The AI startup frenzy is anything but hype. In the first half of 2025, global investments in AI startups reached more than $205 billionaccording to Crunchbase, with $145 billion raised in North America alone. And while observers may dispute their long-term viability, no one disputes the seemingly endless tsunami of new companies entering the fray. Some estimates put the number of AI startups worldwide at more than 10,000, with more than 5,000 emanating from the United States.
All this activity only adds to the pressure on venture capitalists trying to determine which companies have the technology and teams to develop and commercialize the next big thing. But for investment groups focused on a small but growing market segment – industrial AI – the stakes are even higher.
Unlike “traditional” AI which may take the form of a human resources chatbot or a marketing forecasting dashboard, industrial AI is the application of models and automation in critical systems in energy, transportation, manufacturing, finance, healthcare, and more. Issues common to enterprise AI, such as hallucinations, drift, bias, etc., are not tolerated in industrial AI. As such, selecting the right startups to invest with in this crazy environment is difficult.

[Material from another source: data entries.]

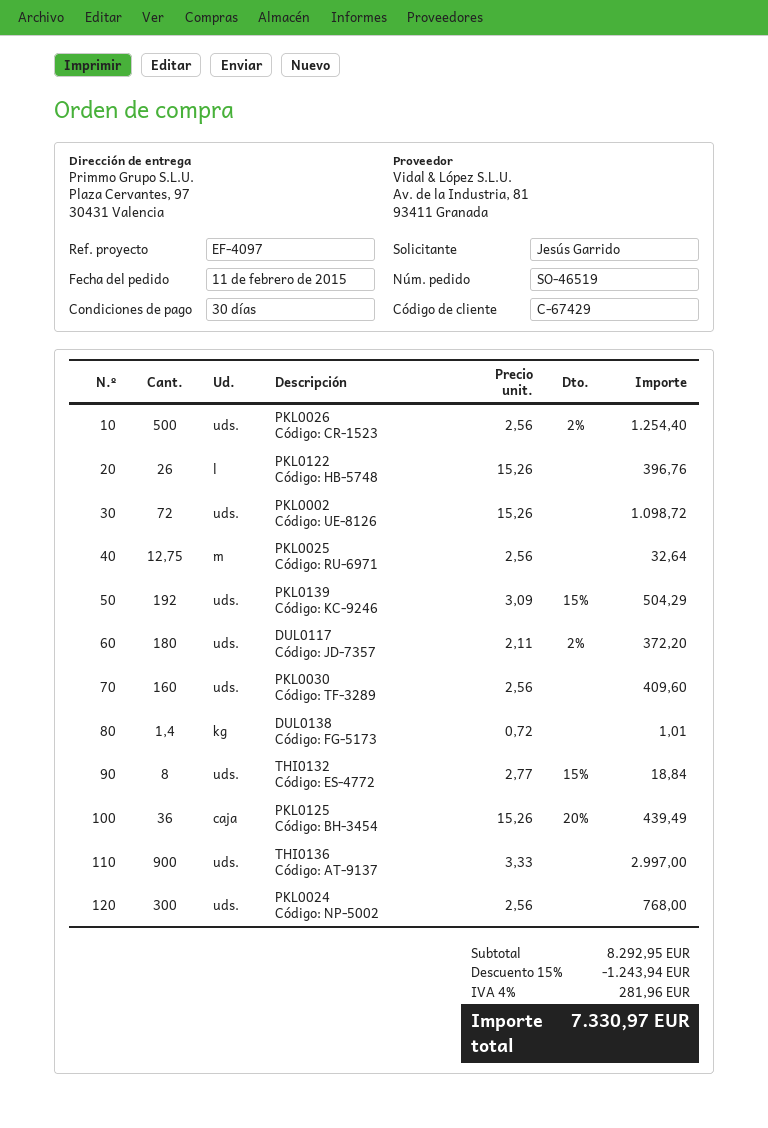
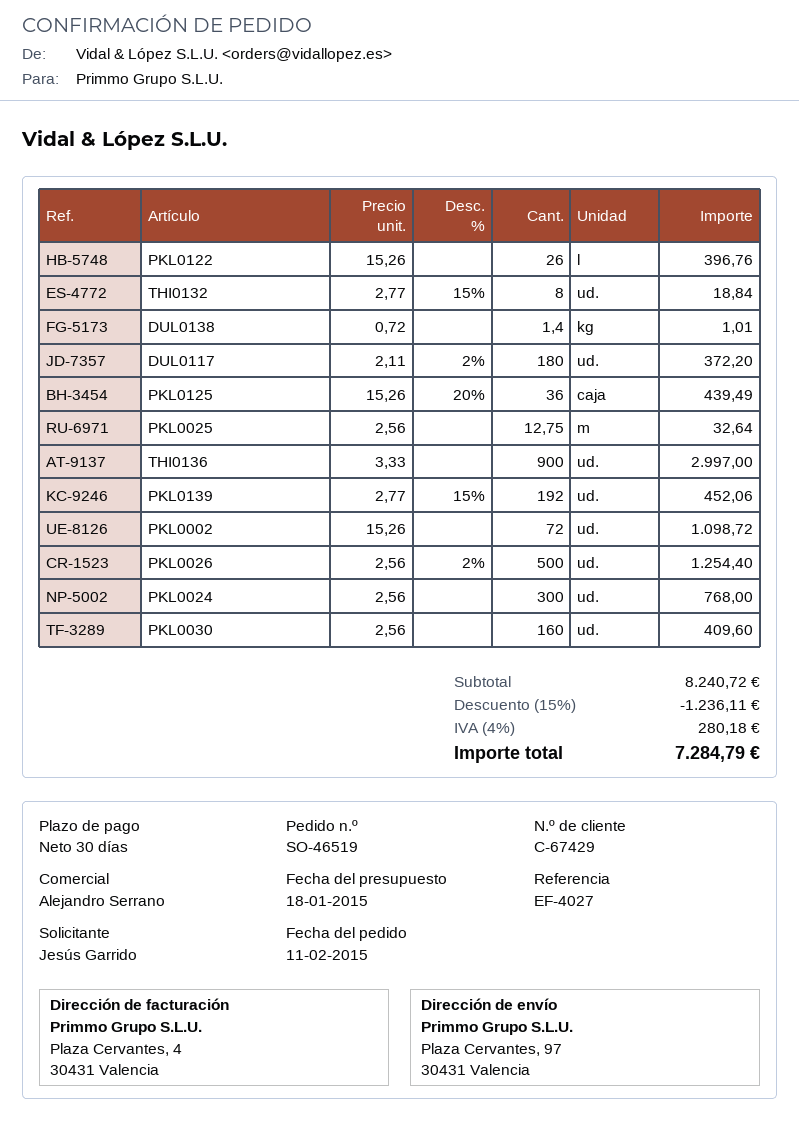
reference: EF-4097 -> EF-4027
PKL0139: 192 x 3.09 - 15% = 504.29 -> 192 x 2.77 - 15% = 452.06
subtotal: 8292.95 -> 8240.72
discount: 15% = 1243.94 -> 15% = 1236.11
tax: 4% = 281.96 -> 4% = 280.18
total: 7330.97 -> 7284.79

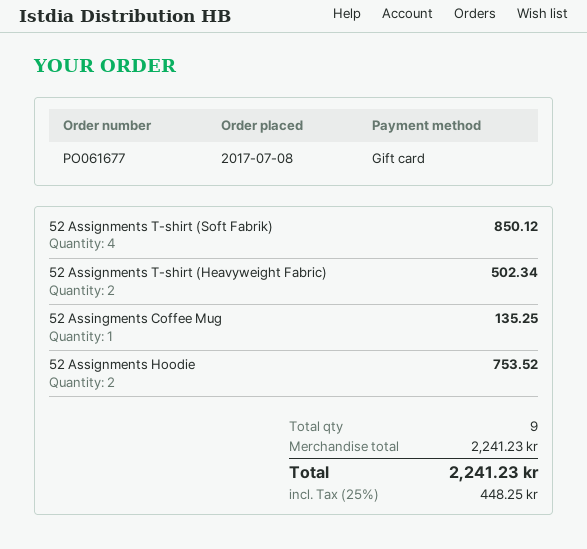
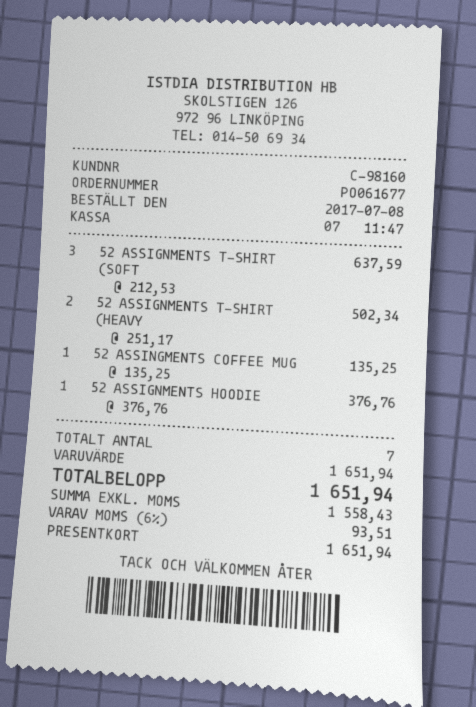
52 Assignments T-shirt (Soft Fabrik): 4 for 850.12 -> 3 for 637.59
52 Assignments Hoodie: 2 for 753.52 -> 1 for 376.76
total quantity: 9 -> 7
subtotal: 2241.23 -> 1651.94
tax: 25% = 448.25 -> 6% = 93.51
total: 2241.23 -> 1651.94

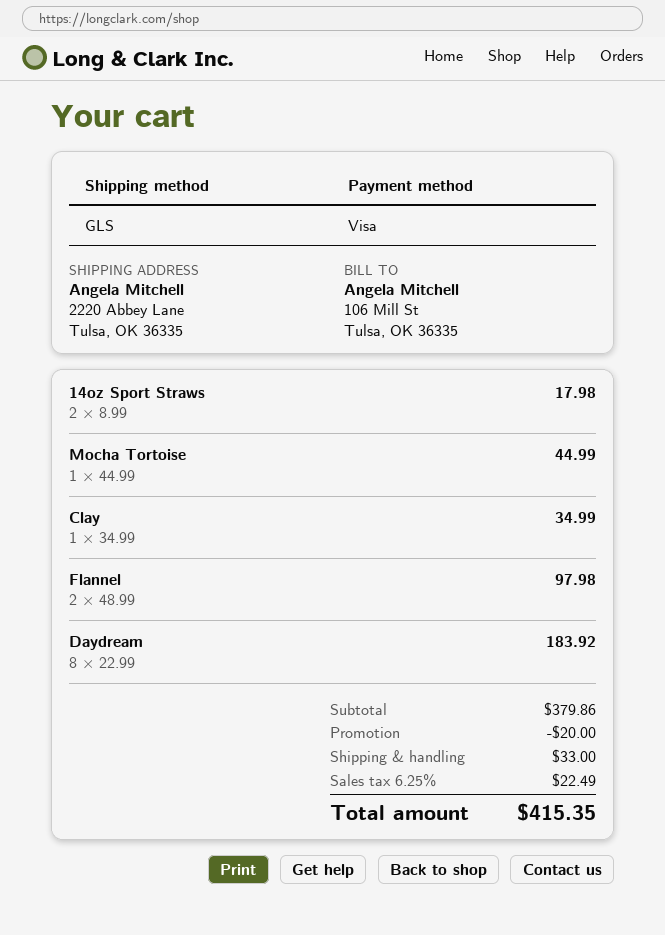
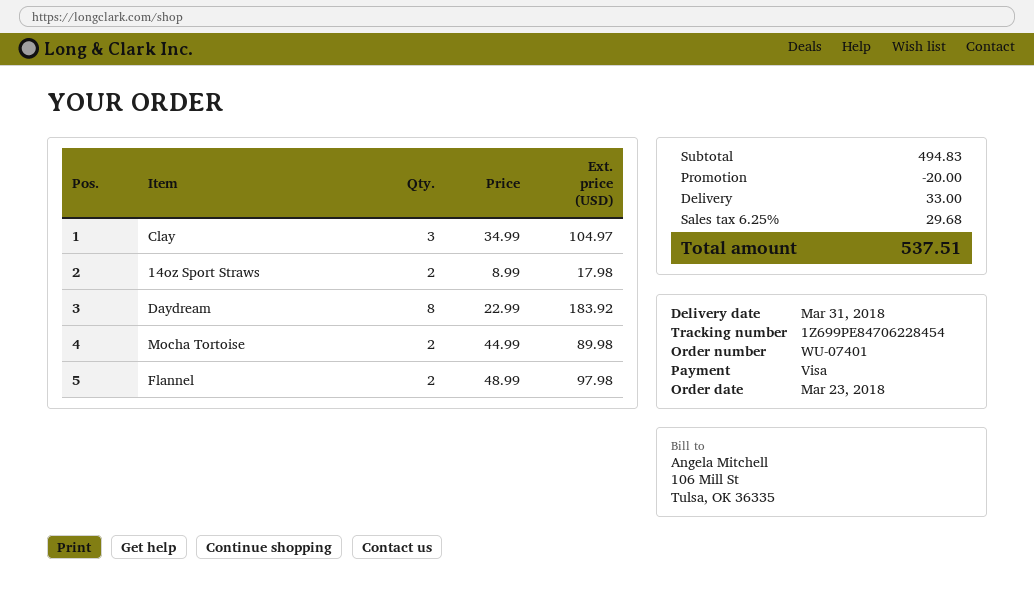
Mocha Tortoise: 1 x 44.99 = 44.99 -> 2 x 44.99 = 89.98
Clay: 1 x 34.99 = 34.99 -> 3 x 34.99 = 104.97
subtotal: 379.86 -> 494.83
tax: 6.25% = 22.49 -> 6.25% = 29.68
total: 415.35 -> 537.51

“The fervor and volatility of the AI startup landscape is truly a perfect storm for venture capitalists,” says Gayathri Radhakrishnan, a partner at Hitachi’s investment arm, Hitachi Ventures. “You start by applying the myriad concerns you have with all startups, like cash flow, company structure, vision, team composition, intellectual property, etc. Simultaneously, you have to consider the chaos swirling around AI. And then, above all, you have to take the industry perspective and ask yourself: Can these guys succeed?”
For Hitachi Ventures, which invests in companies across the technology spectrum, AI due diligence requires a focused view on the sector that best fits its business.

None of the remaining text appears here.